“I went through hell and back.” Unknown details about the secret operation that destroyed dozens of Russian bombers, revealed by the SBU chief


Attack on Russian aerodromes, carried out within the Ukrainian operation “Spiderweb”. Photo: East2west News / Willwest News / Profimedia
Only one street away from the headquarters of the Federal Security Service (FSB, former KGB) in the Chelyabinsk region, Russia, Ukraine's Security Service (SBU) secretly rented an office and deposit to prepare one of his most daring missions during the war.
In the next year and a half, SBU used these spaces to organize the operation “Spider web” (“Spiderweb”)-an attack in several stages that destroyed between 13 and 21 heavy Russian bombers and damaged another 41, said SBU chief Vasil Maliuk, in an interview broadcast on Tuesday, August 12
The TU-95 and TU-22M3 bombers were among the main Kremlin aircraft for launching long-range rockets on Ukrainian cities, which means that their loss could severely limit Russia's ability to perform such attacks.
“We went through hell and back to achieve this result,” said Maliuk, qualifying “Spiderweb” as “a unique special operation, in several stages”, which involved logistics, spy activities, communications and secret deliveries.
Maliuk added that SBU has been inspired by the methods used to combat transnational organized crime, studying how international drug cards manage to carry out smuggling actions that pass customs services and border control.
Ukraine's plan was based on the clandestine introduction of FPV (“first-view”) drones in Russia, hiding them in the retractable roofs of the wooden hunting booths.
Maliuk said that the drones used in the operation looked like ordinary FPVs, but they were specially modified, carrying 1.6 kilograms of explosive made to order, designed to burn the fuselage of a plane and detonate inside.
Fully autonomous hunting cabins, hunting cabins, equipped with EcoFlow batteries and solar panels to keep drones charged even at minus 40 degrees, were then transported with trucks to subsequently target four Russian air bases – Belaya in the Irkutsk region, Olenya in the Murmansk region, Diaghilev, Diaghilev, Ivanovo region.
Once they arrived at the destination, the roofs were withdrawn from a distance, and the drones were launched directly on the bombers.
Russian truck drivers who delivered the cabins were involuntary participants. “They were used” in the dark “and had no intention in their actions,” said Maliuk.
On July 11, Russia was arrested Mihail Ryumin, 55, a resident in Chelyabinsk, accused of transporting Drone in a truck in the Ukrainian operation “Câza de Pianjen”, wrote the Russian Mediazona, citing a court of appeal.
Western analysts and military officials praised the ingenuity of Ukraine in the “Spider cloth” operation.
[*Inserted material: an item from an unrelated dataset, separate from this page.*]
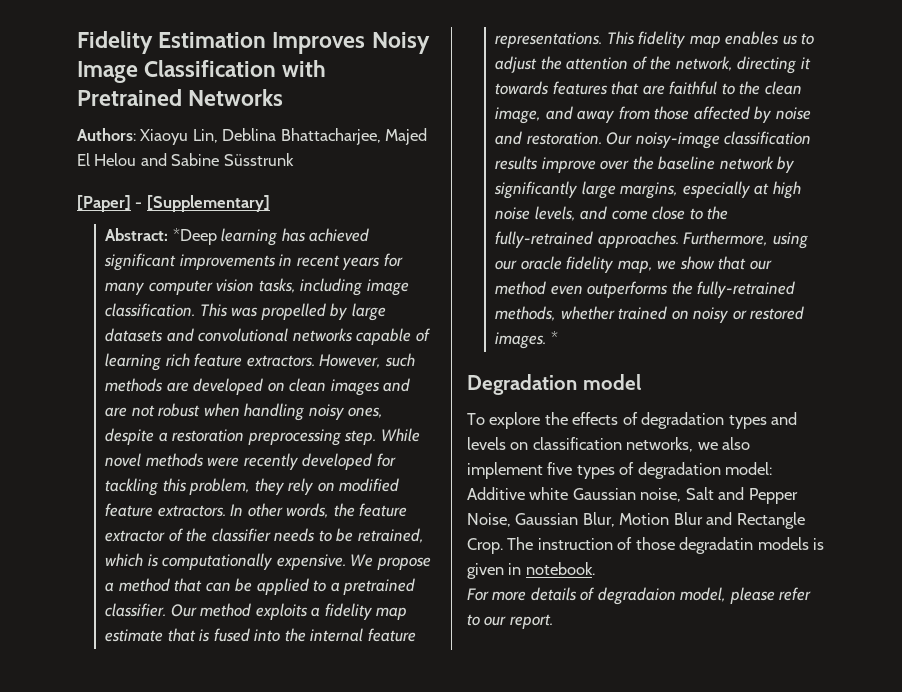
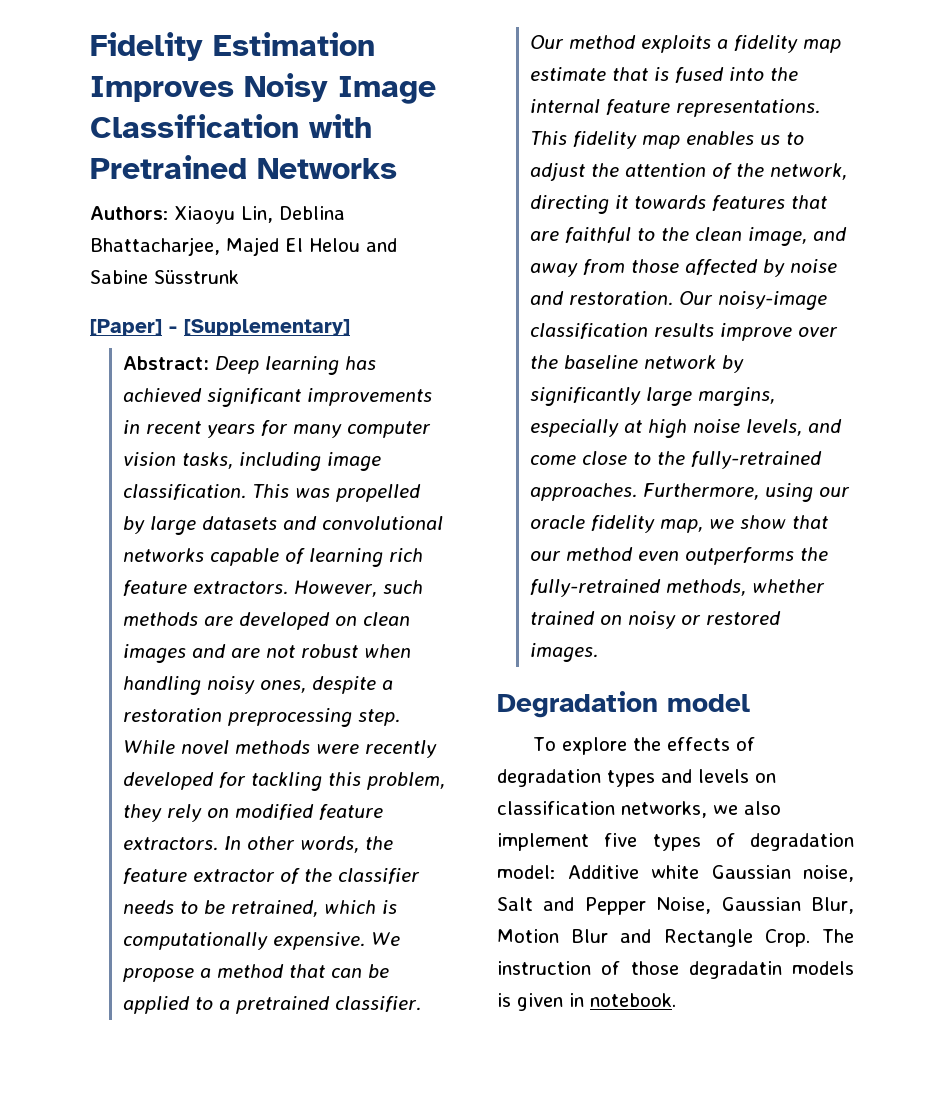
[172,228,217,245] *Deep -> [215,356,260,374] Deep
[550,331,558,344] * -> (599, 652) none
[467,587,812,605] [467,614,553,629] // For more details of degradaion model, please refer to our report. -> (676, 1000) none

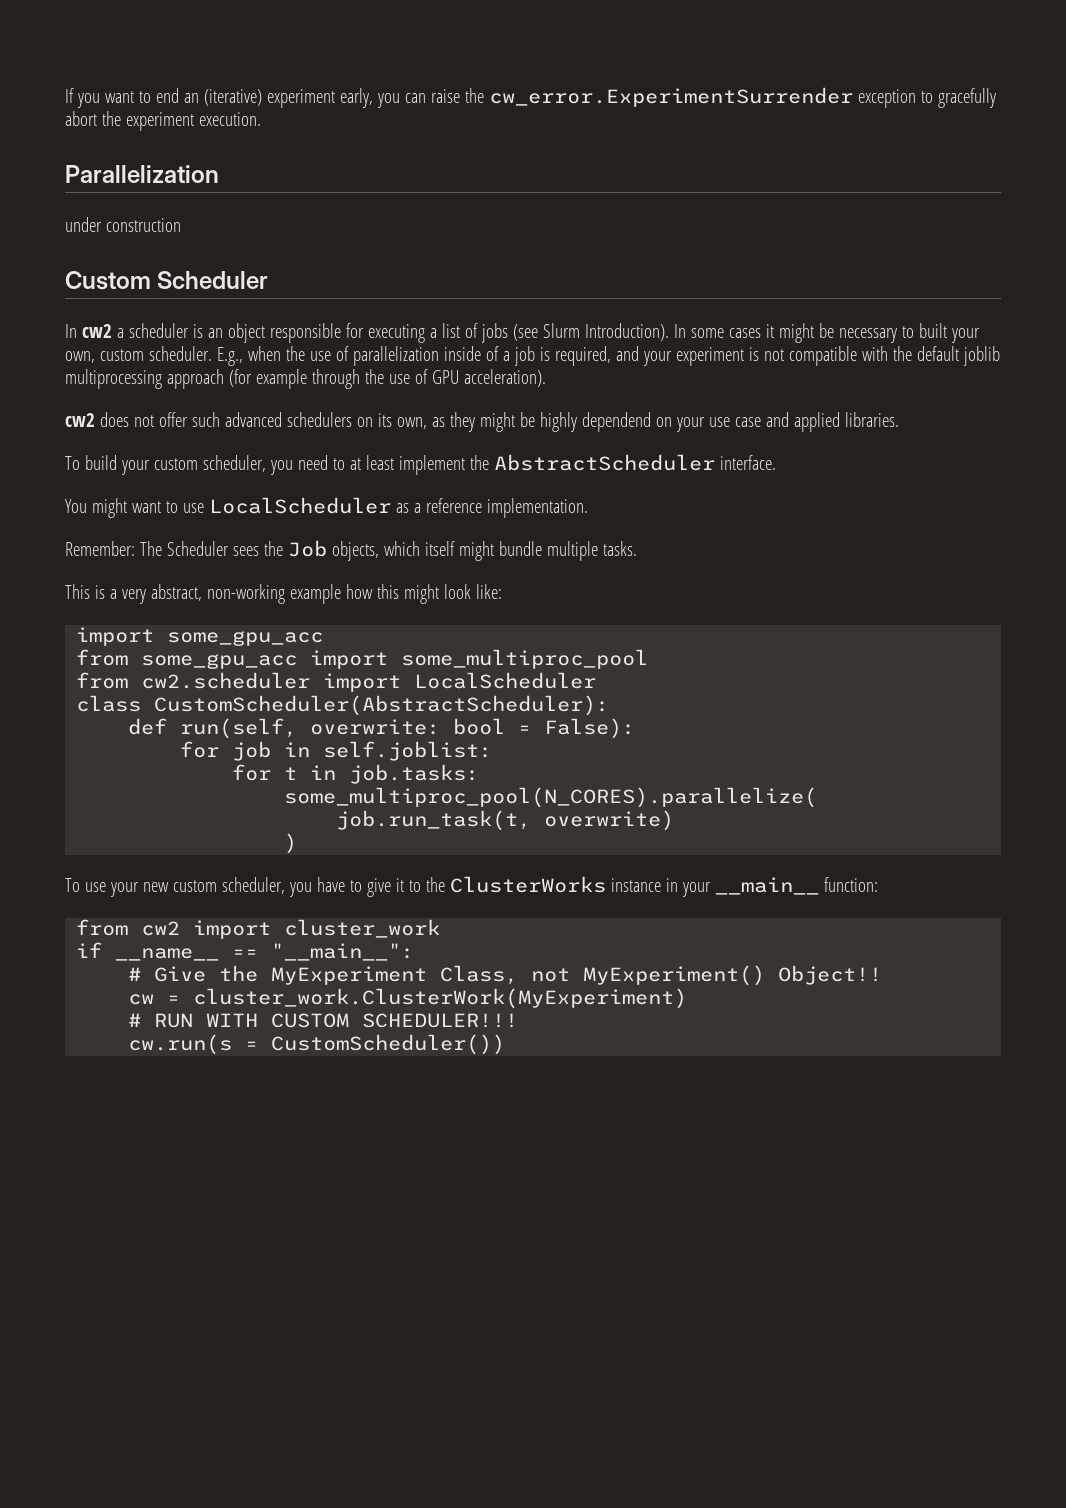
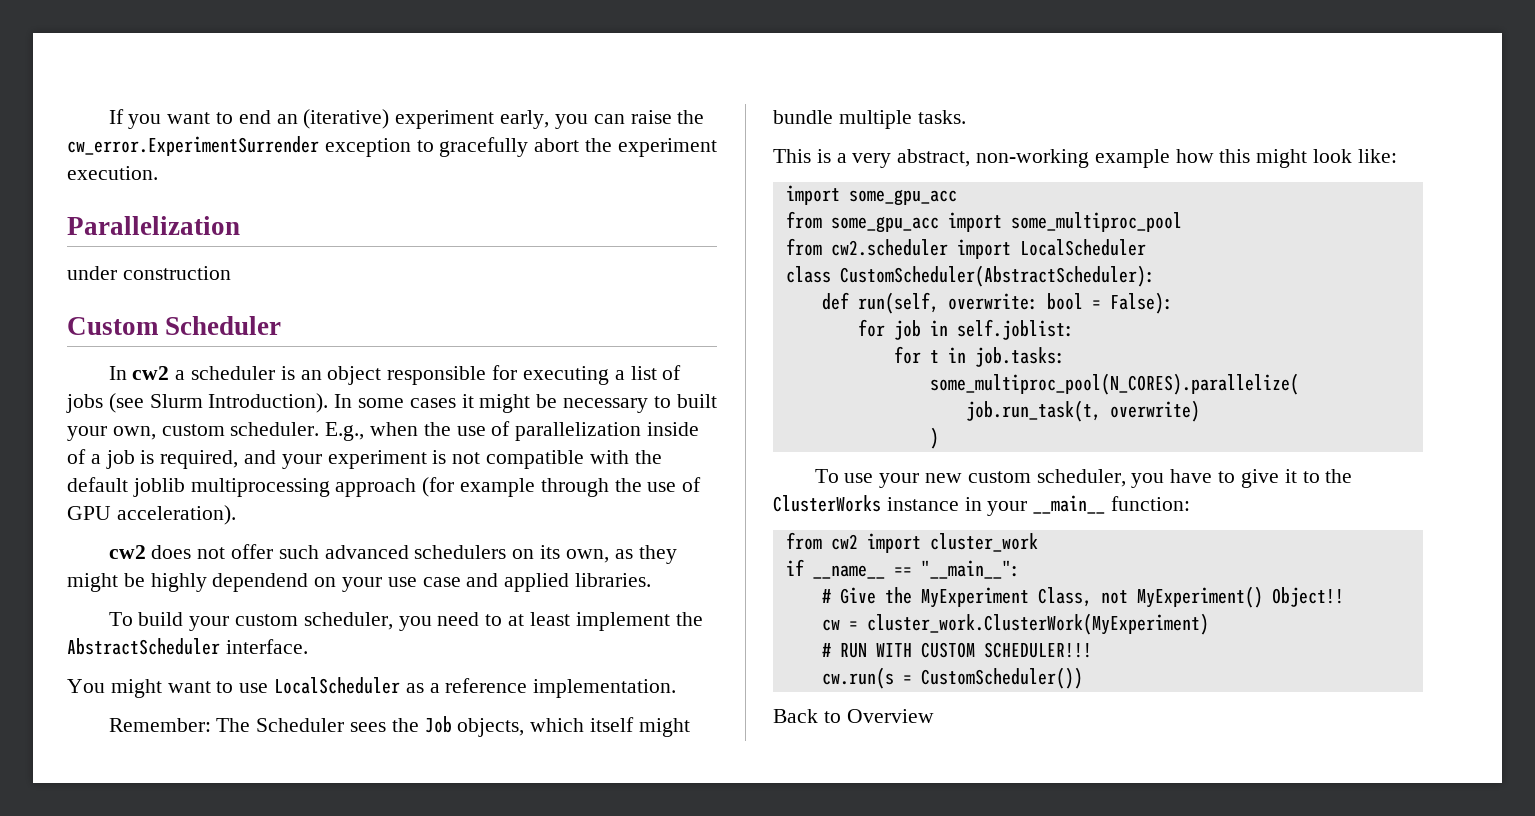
(506, 1044) none -> [773,709,934,723] // Back to Overview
Admiral NATO Pierre Vandier qualified the mission as a modern reinvention of the “Trojan Horse”, which demonstrated the increasing technical sophistication and the ability to hit Ukraine, while the American senator Richard Blumento told Politico, in an interview published on June 3, that the attack of Ukraine was a “and the” US ” Elimination of Osama Bin Laden.
According to Maliuk, President Volodimir Zelenski was in permanent contact with the organizers of the operation. “He was interested in specific details often and, honestly, he insisted on (accelerating the operation),” said Maliuk.
After carrying out this secret operation of Kiev, Russia has moved dozens of long-range bombers in farther military bases in the country, according to satellite images.